Matrix Review

EC655

Justin Smith

Wilfrid Laurier University

Fall 2022

Introduction

Undergrad metrics normally uses scalar notation
- More accessible for students without advanced math background
At the graduate level, it is often taught using matrix algebra
Some advantages to matrix notation
- More compact
- Easier to express some estimators
In this section, we review matrix algebra essentials for econometrics
- Not a comprehensive review
We will switch between scalar and matrix notation in the course
- Depending on which is clearer in each context

Matrices and Vectors

Matrix

A matrix is a rectangular array of numbers organized in rows and columns
For example, matrix \(\mathbf{A}\) with 2 rows and 3 columns could be

\[\mathbf{A} = \begin{bmatrix} 1 & 2 & 3 \\ 4 &5 & 6 \end{bmatrix}\]
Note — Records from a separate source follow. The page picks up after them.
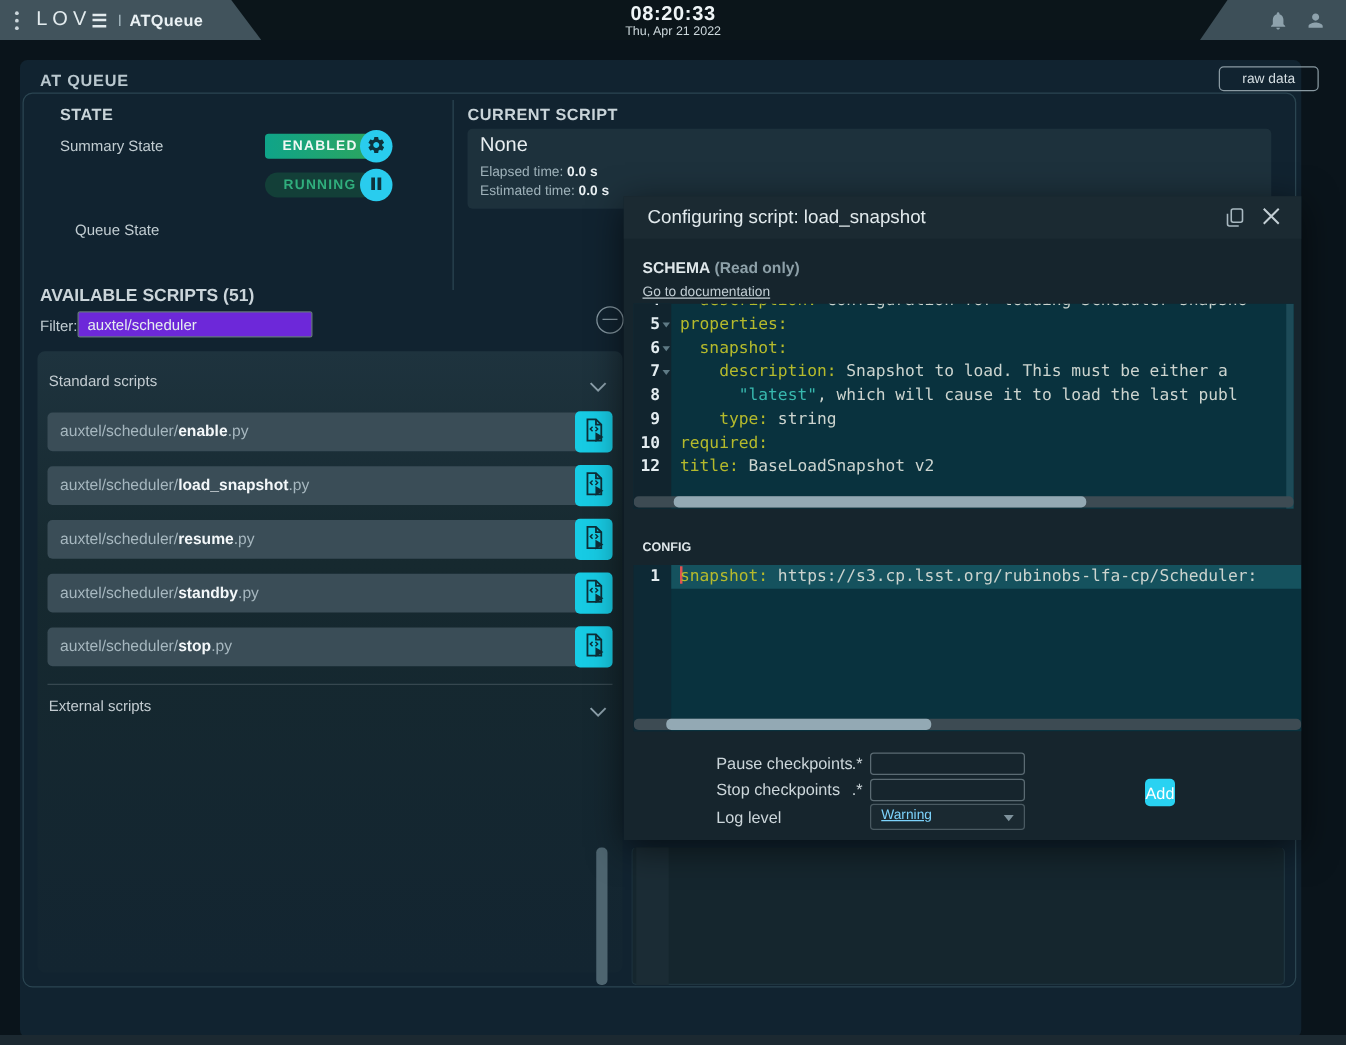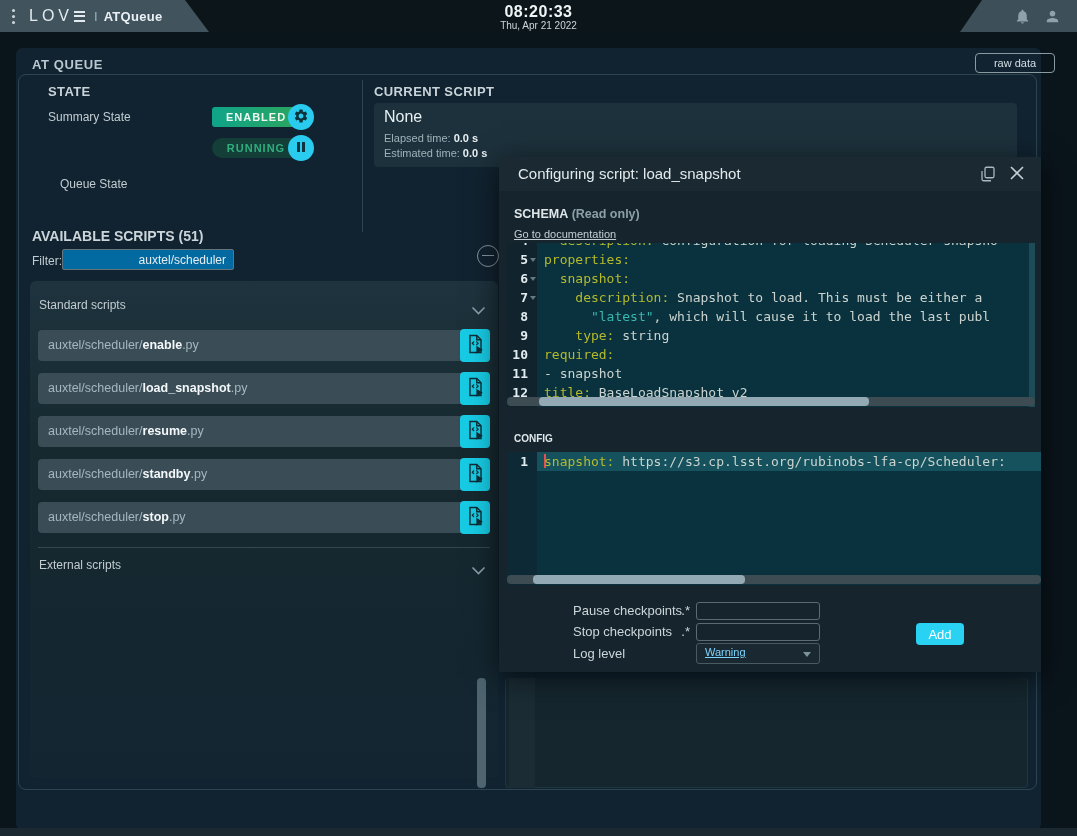"auxtel/scheduler" .filter-input { background: #0369a1 -> #6d28d9; text-align: right -> none; width: 172px -> 188px }
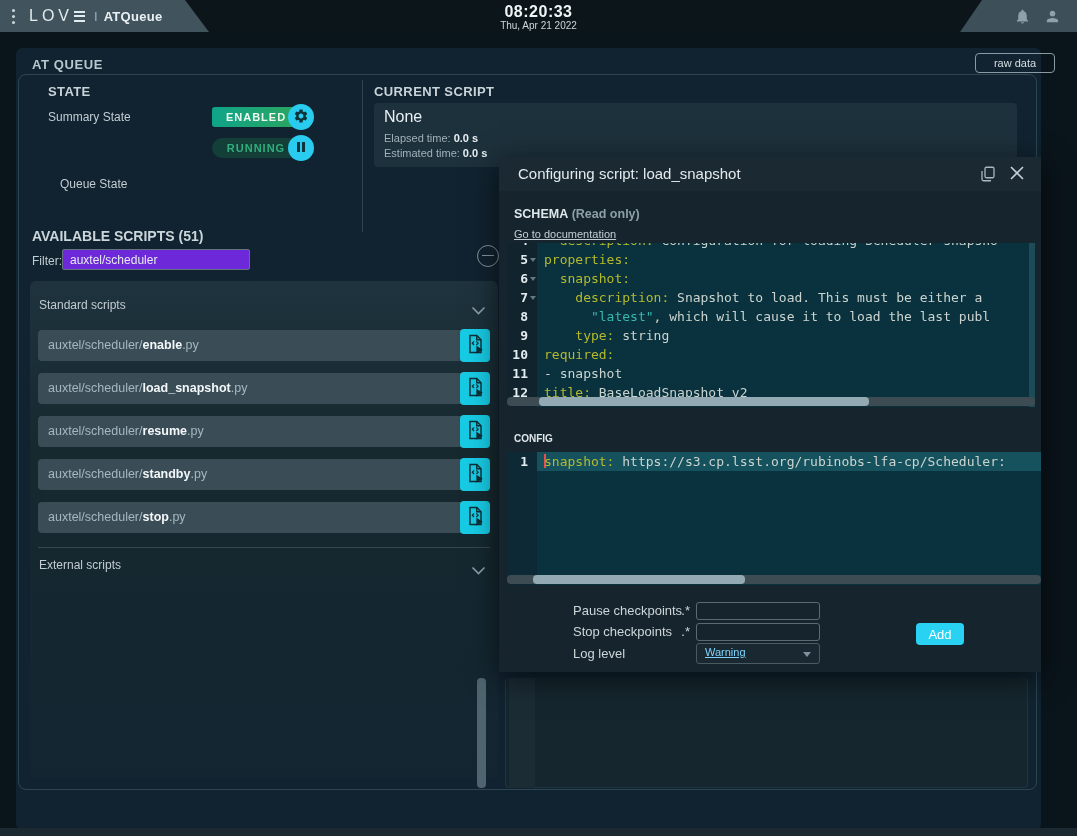"11" div.cline { html: <div> <span>11</span> <span><span>- snapshot</span></span> </div> -> none }
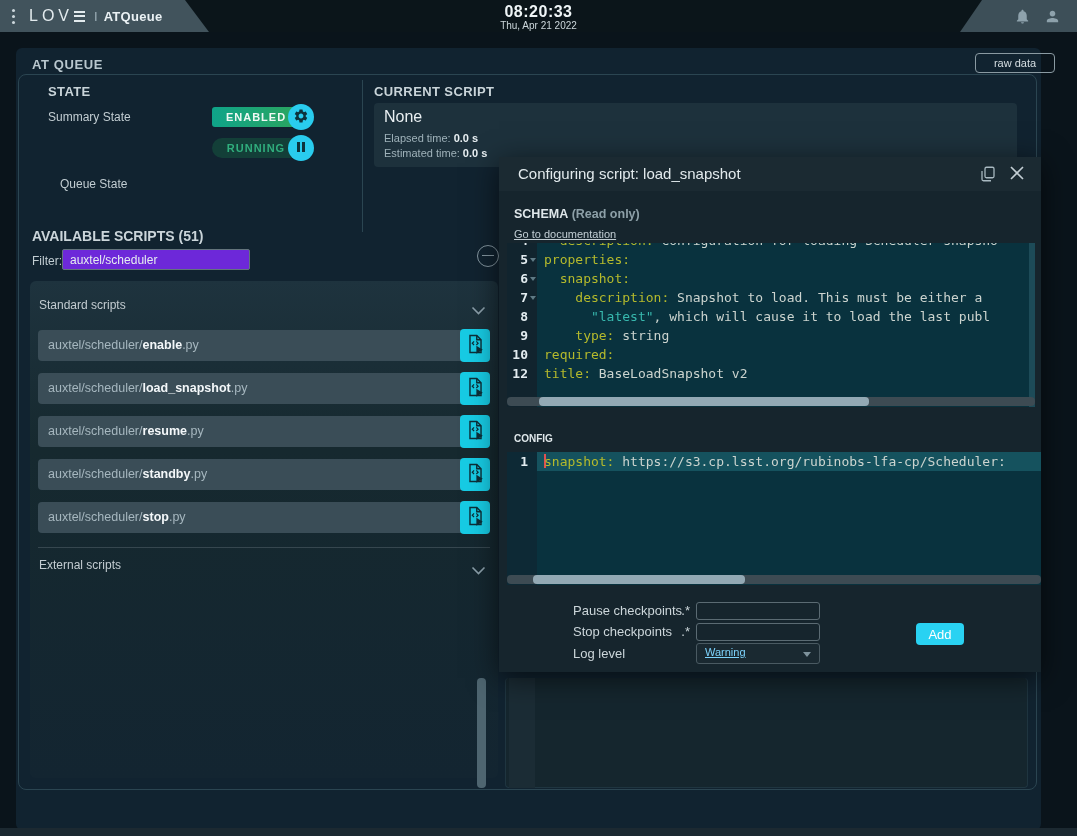"Add" .add-btn { width: 48px -> 24px }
More generally, matrix \(\mathbf{A}\) with m rows and n columns is

\[\mathbf{A}= \begin{bmatrix} a_{11}& a_{12} &\cdots & a_{1n} \\ a_{21}& a_{22} &\cdots & a_{2n} \\ \vdots & \vdots &\ddots & \vdots \\ a_{m1}& a_{m2} &\cdots & a_{mn} \end{bmatrix}\]

Vectors

A vector is a matrix with one column or one row
A row vector \(\mathbf{a}\) with n elements is

\[\mathbf{a}= \begin{bmatrix} a_{1}& a_{2} &\cdots & a_{n} \end{bmatrix}\]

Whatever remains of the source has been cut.